_WHAT YOU NEED TO DO_
Retype the entries exactly, but skip the pictures.

_SOURCE MATERIAL_
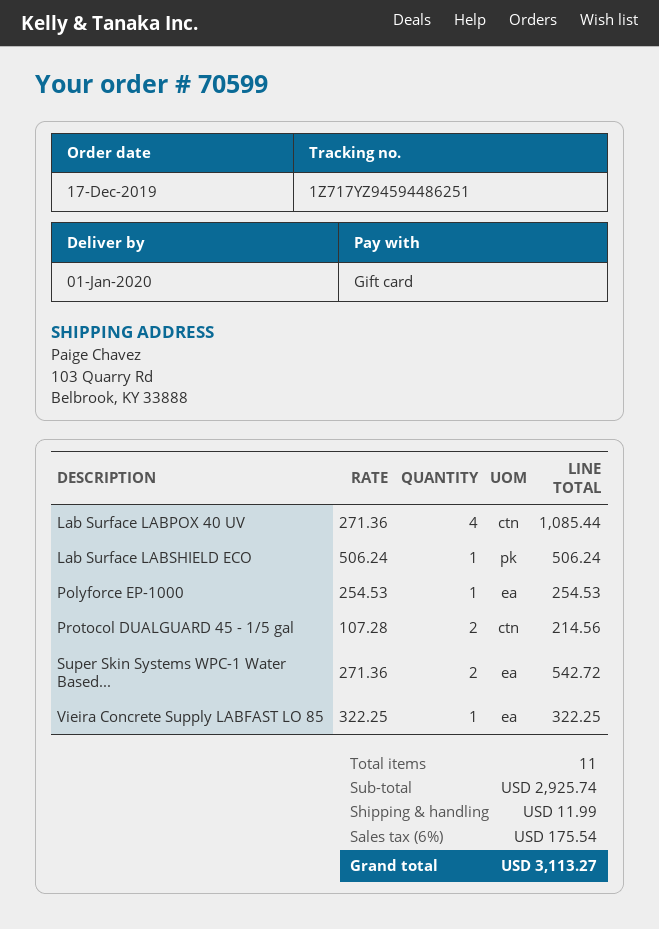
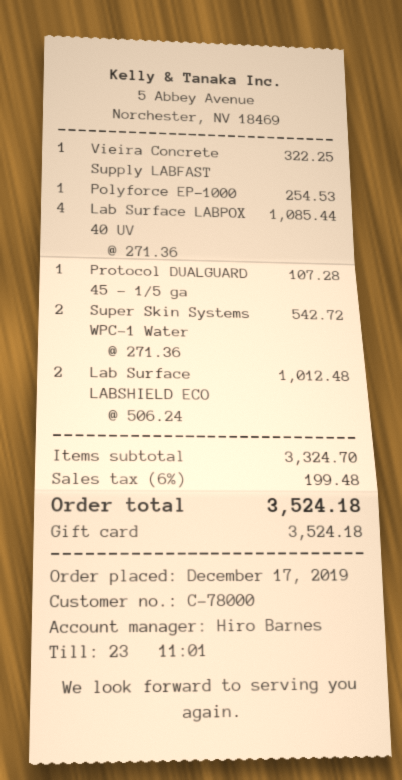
Lab Surface LABSHIELD ECO: 1 x 506.24 = 506.24 -> 2 x 506.24 = 1012.48
Protocol DUALGUARD 45 - 1/5 gal: 2 x 107.28 = 214.56 -> 1 x 107.28 = 107.28
subtotal: 2925.74 -> 3324.70
shipping: 11.99 -> none
tax: 6% = 175.54 -> 6% = 199.48
total: 3113.27 -> 3524.18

_OUTPUT BELOW_
Lab Surface LABSHIELD ECO: 1 x 506.24 = 506.24 -> 2 x 506.24 = 1012.48
Protocol DUALGUARD 45 - 1/5 gal: 2 x 107.28 = 214.56 -> 1 x 107.28 = 107.28
subtotal: 2925.74 -> 3324.70
shipping: 11.99 -> none
tax: 6% = 175.54 -> 6% = 199.48
total: 3113.27 -> 3524.18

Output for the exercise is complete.